The basic specification of this machine is already well known, but just in case you’ve been asleep these past few months, here’s a brief re-cap. Using the same 3.8-litre version of the motorsport flat-six as the standard GT3, but breathing through a new intake system, a larger plenum and a vast intake flap that produces a ram effect, it produces 444bhp – up 15bhp on the standard car. A titanium exhaust system helps too, and it also trims 6kg from the best possible place it could be removed on a 911 – the arse-end. Torque stays the same, as does the top speed (310kph), but the RS accelerates faster than the GT3 (Porsche claims 0-100kph in 4.0sec; we recorded 4.2 to 100 for the GT3).

It does feel mighty special, even at a standstill. One of Porsche’s main aims with this car was to widen the gap between GT3 and RS, making the former a bit more of an all-rounder and leaving the latter free to become more extreme and pander to the requirements of what has become quite a specialist audience.

So it looks a good deal harder. The rear wheelarches are from the wider C4/C4S, and while the wheels share the same same spoke design as the regular GT3, they’re now 9in wide at the front (the track is 24mm wider). The rear rim is the same width as before (12in), but with a revised offset to allow a 325-section rear tyre. I put it to project boss Andreas Preuninger that these vast tyres were ‘beginning to get a bit silly’. ‘No,’ was his impish response, ‘they’re just getting good.’ Good chap.

Getting that new 245-section front tyre has meant the front ride-height isn’t quite as aggressive as it might have been, but the overall effect of these wide tracks, exaggerated bodywork protrusions and some typically offensive colour schemes is unequivocal.

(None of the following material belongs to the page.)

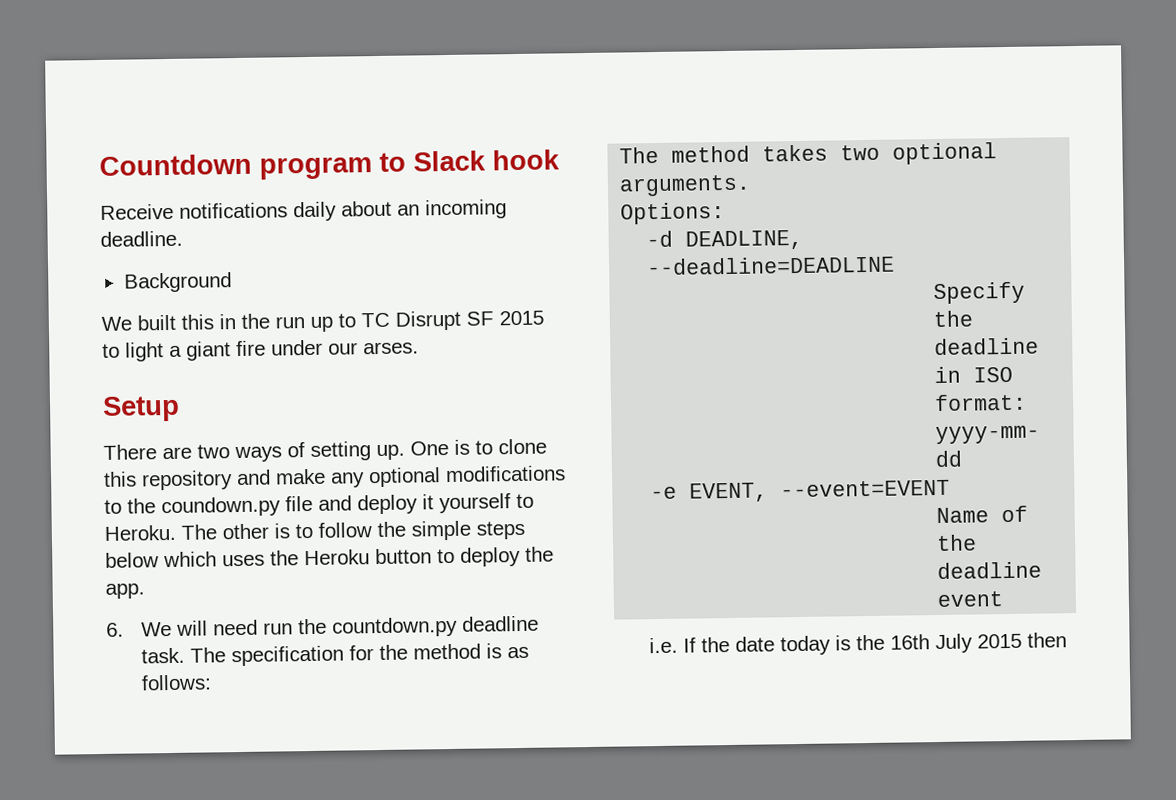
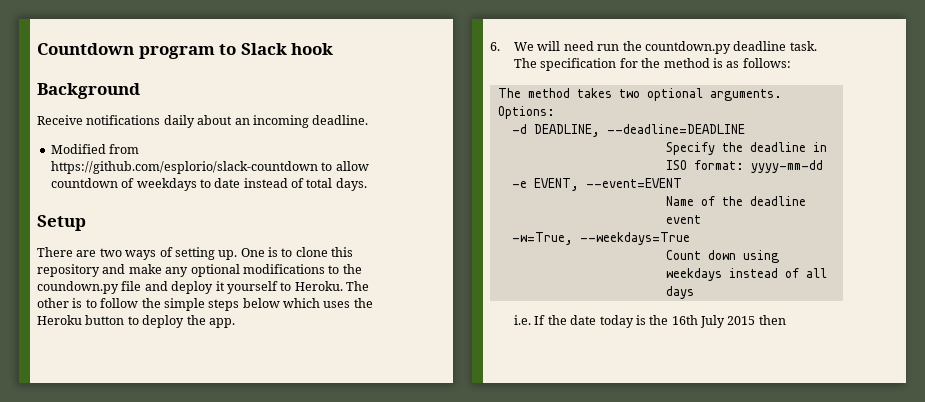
(560, 160) none -> [37,83,140,99] // Background
[123,272,232,293] [101,310,544,332] [102,339,419,362] Background // We built this in the run up to TC Disrupt SF 2015 to light a giant fire under our arses. -> [50,144,140,154] [50,161,369,174] [50,178,367,191] Modified from https://github.com/esplorio/slack-countdown to allow countdown of weekdays to date instead of total days.
(1004, 599) none -> [511,232,690,245] [665,250,779,263] [665,268,827,281] [665,286,694,299] // -w=True, --weekdays=True // Count down using weekdays instead of all days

Wriggle into the standard carbon bucket seat and you might, like me, feel that the back-rest isn’t quite upright enough. Luckily this pre-series production car has the optional carbon buckets (5kg each, including the runners), and the driving position is pretty much bang-on, even if the seat is a bit narrow across the shoulders. Production cars have a natty fabric door-pull, but this old nail has a good old-fashioned handle – given that it doesn’t add any weight, I think I might prefer the metal option.

The motor fires with a touch more aggression than the normal car. As it catches, the exhausts shout a bit louder, but within seconds everything is drowned by the chuntering of the single-mass flywheel, which is 8kg lighter than the GT3’s dual-mass version.

Gear ratios play as great, if not a greater part in the RS’s performance advantage over the GT3 than the increased power output. Run side-by-side in a simple 0-250kph drag-scrap, I don’t think there’d be that much in it, but because the RS has slightly shorter intermediate ratios, it has a much better chance of exiting a corner on a race-track and pulling a vital few tenths. No surprises, then, that it’s just posted a 7min 33sec lap of the Nürburgring – 6sec faster than both the GT3 and the new Turbo.

Whereas the GT3 does feel a little over-geared, the RS’s motor is just a touch more accessible. But we’re talking fractions really, because both cars have far too much poke for it all to be used on the public road.

‘this is the best normally aspirated motor porsche has ever built’

It’s a magical powertrain, this. I just don’t understand it when people guff on about these modern cars having less character than they used to. For noise, thrust, response and plain effectiveness, this is the best normally aspirated motor Porsche has ever built. It’ll dawdle around sub-2000rpm-style and then keep pulling all the way to 8000rpm.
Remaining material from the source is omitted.